With the Abu Dhabi circuit now having a healthier mix of long straights, high-speed and low-speed corners in recent seasons, the ever-efficient Red Bull is well positioned to finish the season off in style, as they did in 2022.

The biggest battle in the Constructors’ Championship, Mercedes versus Ferrari, will be a hotly-contested one in the season finale. With four points separating them, there are factors that could favour both teams.

The Grands Prix where Ferrari have generally had better qualifying results have been the rear-limited circuits (where there are lots of hard braking zones, slow, tight corners and hard acceleration zones). Abu Dhabi is another such track, and Ferrari may be able to get more performances from their cars in qualifying trim. Less painful tyre wear might also aid their bid for second place.

After their disappointing trip to Vegas, Mercedes are aiming to fend off a resurgent Ferrari team with a target of podium finishes in Abu Dhabi, which will require more of the downforce that they are able to generate from their car. The Yas Marina circuit hadn’t previously been earmarked as a venue for success for the German team, and their weekend hopes may come down to taming their often-unpredictable W14.

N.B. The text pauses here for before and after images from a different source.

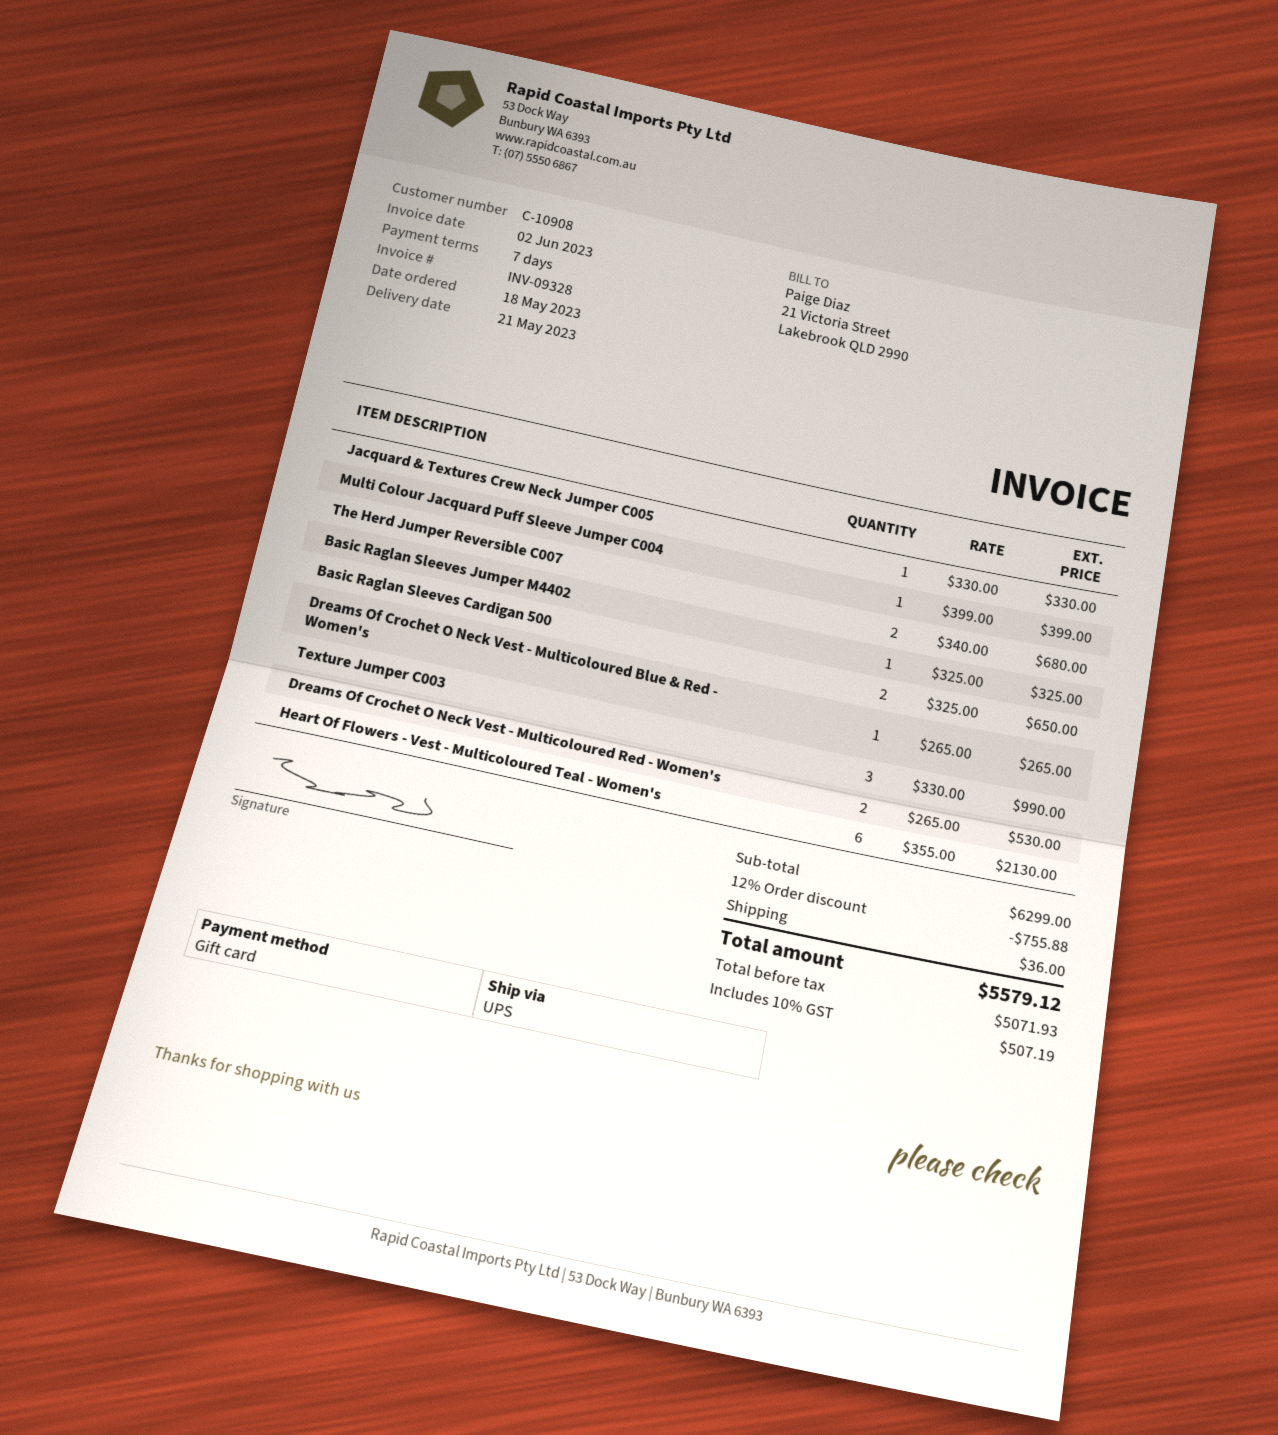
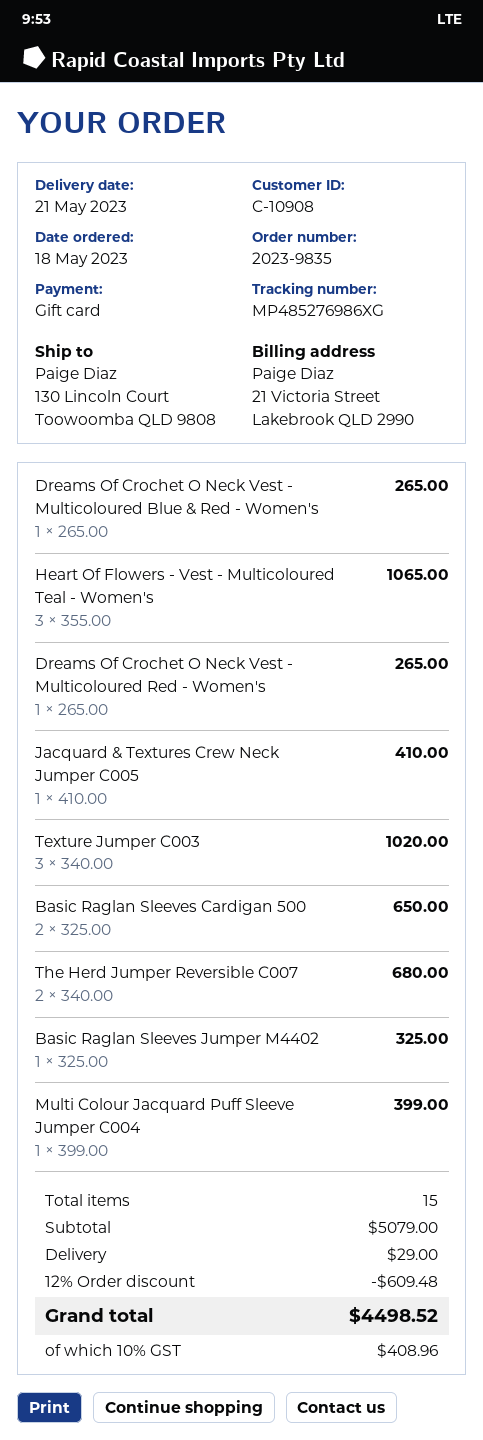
Jacquard & Textures Crew Neck Jumper C005: 1 x 330.00 = 330.00 -> 1 x 410.00 = 410.00
Texture Jumper C003: 3 x 330.00 = 990.00 -> 3 x 340.00 = 1020.00
Dreams Of Crochet O Neck Vest - Multicoloured Red - Women's: 2 x 265.00 = 530.00 -> 1 x 265.00 = 265.00
Heart Of Flowers - Vest - Multicoloured Teal - Women's: 6 x 355.00 = 2130.00 -> 3 x 355.00 = 1065.00
subtotal: 6299.00 -> 5079.00
discount: 12% = 755.88 -> 12% = 609.48
shipping: 36.00 -> 29.00
tax: 10% = 507.19 -> 10% = 408.96
total: 5579.12 -> 4498.52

An enforced driver swap in FP1 will affect the preparation of both teams (Charles Leclerc and Lewis Hamilton will make way for Robert Shwartzman and Frederik Vesti respectively), but both teams should be able to recover the lost time with their first team drivers.

After appearing to be a foregone conclusion a couple of races ago, the McLaren versus Aston Martin battle appears to have reignited after the team in green found their preferred car configurations and implemented some successful dice-rolling in Vegas.

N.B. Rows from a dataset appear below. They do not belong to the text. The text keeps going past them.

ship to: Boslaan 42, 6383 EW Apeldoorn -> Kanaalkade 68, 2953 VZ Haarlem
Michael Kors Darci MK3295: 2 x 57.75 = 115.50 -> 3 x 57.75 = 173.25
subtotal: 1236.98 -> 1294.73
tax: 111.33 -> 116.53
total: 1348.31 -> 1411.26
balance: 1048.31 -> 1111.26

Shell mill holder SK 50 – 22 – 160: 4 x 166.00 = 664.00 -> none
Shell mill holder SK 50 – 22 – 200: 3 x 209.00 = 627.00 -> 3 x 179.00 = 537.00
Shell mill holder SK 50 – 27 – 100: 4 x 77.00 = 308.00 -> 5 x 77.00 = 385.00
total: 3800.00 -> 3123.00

The unconventional Nevada circuit was one that didn’t play to McLaren’s strengths. Oscar Piastri displayed an impressive turn of pace on Sunday after a disappointing qualifying, but his P10 result was bested by the strategically-assisted Aston Martin cars.

The Woking team should be back to better form at a more ‘traditional’ track and should have enough in hand to see off the very late resurgence from Aston Martin.

In the battle for P7 between Williams and AlphaTauri, the anticipated Vegas gains didn’t materialise for the Grove-based team, meaning their advantages stayed at seven points over the fighting Faenza team.

AlphaTauri’s gains towards the tail-end of the season may well be seen in Abu Dhabi, with the AT04 being praised for its mechanical grip, which stood out in a Mexican GP that hid its aerodynamic inefficiencies. A point or two could be claimed by either Ricciardo or Tsunoda at the Yas Marina circuit but, given the often-unchaotic nature of the event, it’s difficult to see them claiming the haul they would need (either P7 and P9, or an individual P6 result) to overcome Williams.